Фотограф (Сотников) - страница 7

Ронин чувствовал это с самого начала, с детства. Ребенком он испытывал страх при воспоминании своих снов, подробностей вчерашних дней. Он боялся, что прошлое исчезает навсегда.

Ему купили фотоаппарат в десять лет. Когда отец вытащил из проявочного бачка первую пленку и посмотрел на свет, - засмеялся. Все кадры были одинаковыми. Дом, снятый Рониным с одного места - от речки. Он стоял там и щелкал - через минуту, через десять, через полчаса, пока не кончилась пленка.

Это было первым потрясением, связавшим для него фотографию с памятью. Дом умножился на бесконечных кадрах, но то ощущение, с которым Ронин нажимал на кнопку затвора, стоя у речки, исчезло. Можно было только услышать слабое журчание воды где-то рядом, стоило только закрыть глаза.

Отец, улыбаясь, объяснял, что не надо изводить всю пленку на один и тот же кадр. Так много вокруг всего интересного. Ронин слушал и думал, что это объяснение - такое же повторение. Того, что и сам знаешь. Он понимал, что не найдет слов для оправдания, хотя внутри него пыталась соединиться в слова ясная мысль о том, что между этими кадрами проходило время - хоть небольшое, но осязаемое. И сейчас, глядя на пленку, он чувствовал это время в черточках, деливших кадры.

Вечером, поддавшись на нетерпеливые уговоры, отец напечатал десяток фотографий с этой пленки. Ронин вглядывался в ванночку.

- Был ветер, - сказал он. - Видишь, как по-разному застыли деревья.

- Так и сказал бы, что ты снимал ветер, - пошутил отец. - А вот это, наверное, птица, - показал он на увеличенную царапинку.

Фотографии были разными - Ронин это замечал и по небу над домом. Облака не стояли на месте.

Почему-то его тянуло снимать неподвижные предметы. Окно, например. На каждой пленке было это окно. Как ответ на детский взгляд изнутри дома. Когда Ронин был совсем маленьким, часто болел. Он часами наблюдал через это окно застывший внешний мир - яблоню, забор, луг, лес. И ему казалось, что неподвижные предметы вместе с ним переживали длительность времени.
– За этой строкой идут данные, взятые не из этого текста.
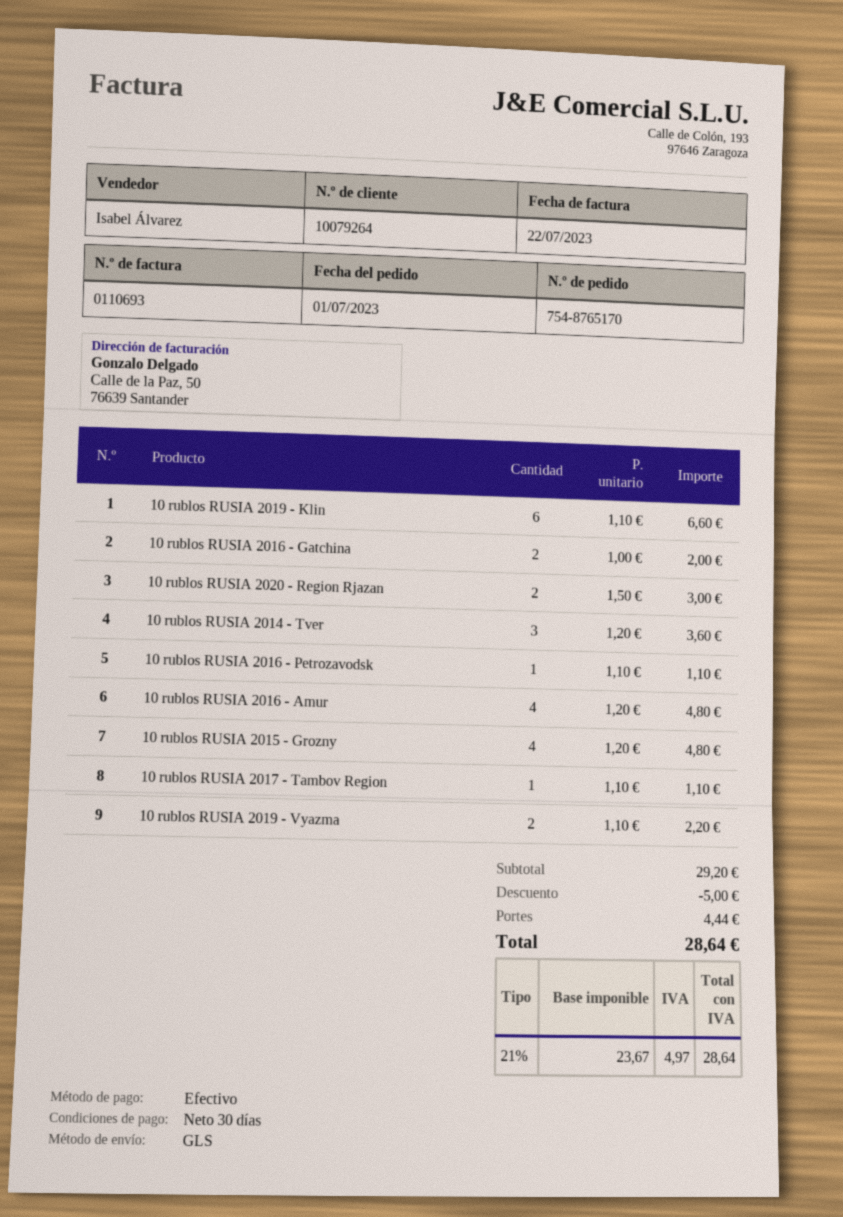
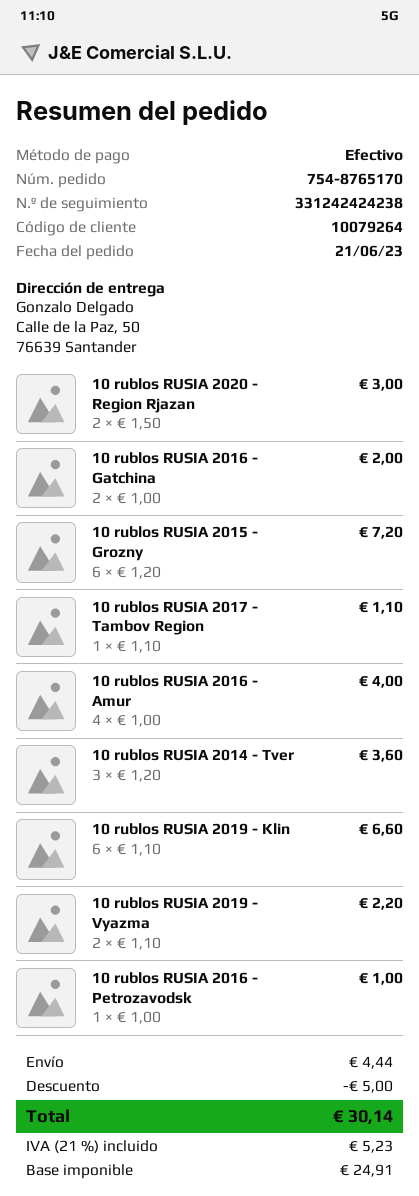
order date: 2023-07-01 -> 2023-06-21
10 rublos RUSIA 2016 - Petrozavodsk: 1 x 1.10 = 1.10 -> 1 x 1.00 = 1.00
10 rublos RUSIA 2016 - Amur: 4 x 1.20 = 4.80 -> 4 x 1.00 = 4.00
10 rublos RUSIA 2015 - Grozny: 4 x 1.20 = 4.80 -> 6 x 1.20 = 7.20
net: 23.67 -> 24.91
tax: 21% = 4.97 -> 21% = 5.23
total: 28.64 -> 30.14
В такие минуты он забывал о себе, растворяясь в видимом пространстве, и чувствовал только странный шум времени, тишины - этот нескончаемый звук переходил через стекло и прижатую к нему ладонь.

Он снимал скамейку у забора с прозрачным силуэтом когда-то сидевшего на ней человека, старую покосившуюся баню под вербами, гнездо ласточек под коньком крыши - словно возвращая обратно те чувства, которые были раньше собраны по крупицам его взглядом. В коротком щелканьи затвора было какое-то тревожное завершение, граница прошлой жизни, и Ронин волновался, со страхом предчувствуя несовпадение будущей фотографии с отставшим уже навсегда чувством увиденного.